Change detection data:

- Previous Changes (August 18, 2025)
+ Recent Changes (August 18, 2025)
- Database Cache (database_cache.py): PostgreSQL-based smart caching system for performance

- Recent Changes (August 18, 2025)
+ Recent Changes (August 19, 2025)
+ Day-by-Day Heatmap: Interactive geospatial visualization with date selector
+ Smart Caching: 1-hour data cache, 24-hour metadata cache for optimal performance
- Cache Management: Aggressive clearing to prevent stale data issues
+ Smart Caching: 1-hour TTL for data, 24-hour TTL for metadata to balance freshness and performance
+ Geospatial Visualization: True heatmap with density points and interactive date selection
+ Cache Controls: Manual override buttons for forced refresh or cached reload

### ACTION ITEM
Make a copy of each line in the records that has the word "Changes".

### EXPECTED OUTPUT
- Previous Changes (August 18, 2025)
+ Recent Changes (August 18, 2025)
- Recent Changes (August 18, 2025)
+ Recent Changes (August 19, 2025)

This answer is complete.